Fazit: Nur weil sich bei DEGIRO beispielsweise keine Sparpläne abschließen lassen, muss das Depot noch nicht geschlossen werden. Vielmehr bietet sich Anlegern die sinnvolle Möglichkeit, gleich zwei Depots zu führen. Eines davon ist das kostengünstige von DEGIRO, ein anderes wird dann etwa bei flatex eröffnet. Hier profitieren Anleger immer noch von einer generellen Gebührenfreiheit, können das Sparprodukt aber nutzen.
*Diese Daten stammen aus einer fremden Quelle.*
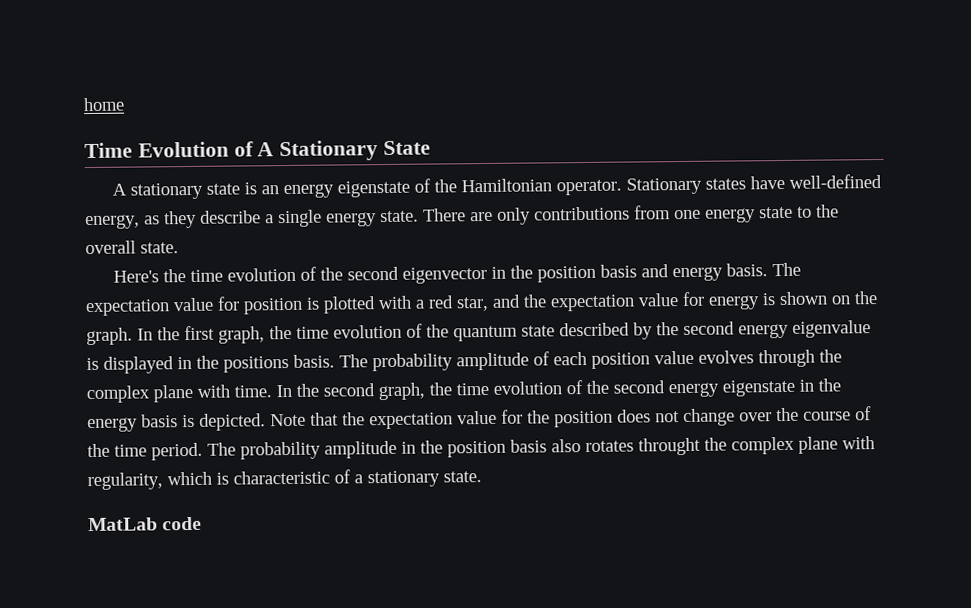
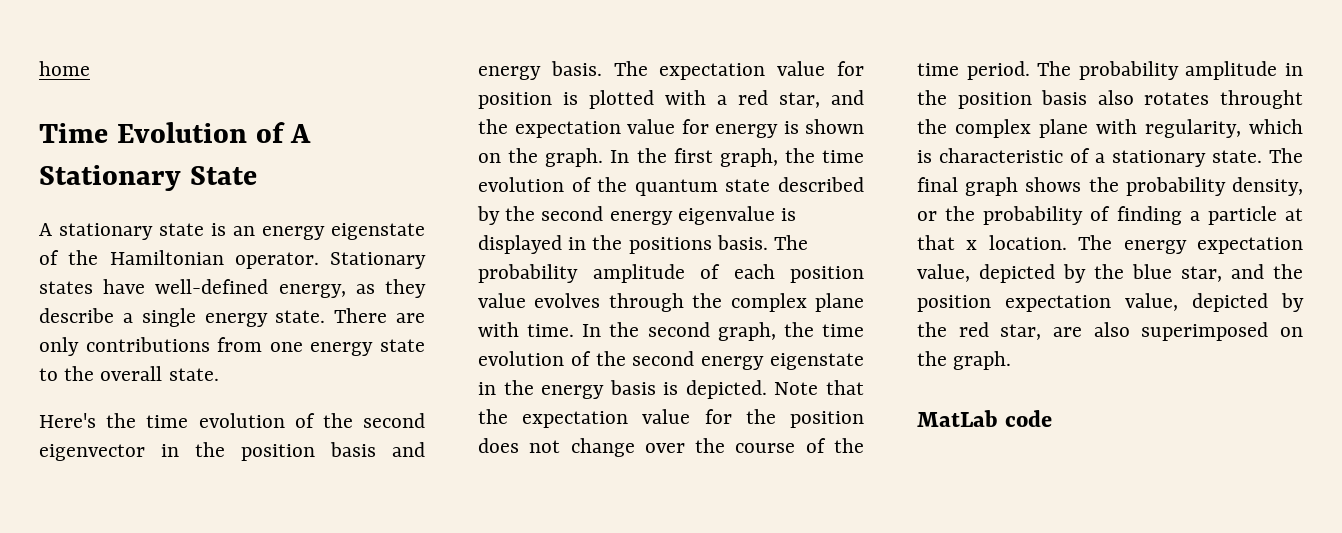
(482, 477) none -> [1269,148,1303,163] [917,177,1303,196] [917,206,1303,225] [917,235,1303,254] [917,264,1303,283] [917,293,1304,312] [917,322,1303,341] [917,351,1012,370] The final graph shows the probability density, or the probability of finding a particle at that x location. The energy expectation value, depicted by the blue star, and the position expectation value, depicted by the red star, are also superimposed on the graph.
Fazit: Wenige echte DEGIRO Alternativen am Markt

Wer Anlageentscheidungen selbst trifft und dabei auf möglichst günstige Kosten zurückgreifen möchte, der wird keine echte DEGIRO Alternative finden. Denn das Unternehmen ist aktuell der günstigste Broker am Markt. Lediglich in Sachen Beratung und Handelsplattform müssen Anleger einige Abstriche machen. Hier bietet der Broker nur ein Grundgerüst an Serviceleistungen an, um weiterhin Kosten senken zu können. Auch die oft genutzten ETF-Sparpläne finden sich nicht im Angebot des renommierten Finanzdienstleisters. Wer deshalb an einer DEGIRO Alternative interessiert ist, sollte sich näher über die Angebote von flatex, der OnVista Bank und comdirect informieren.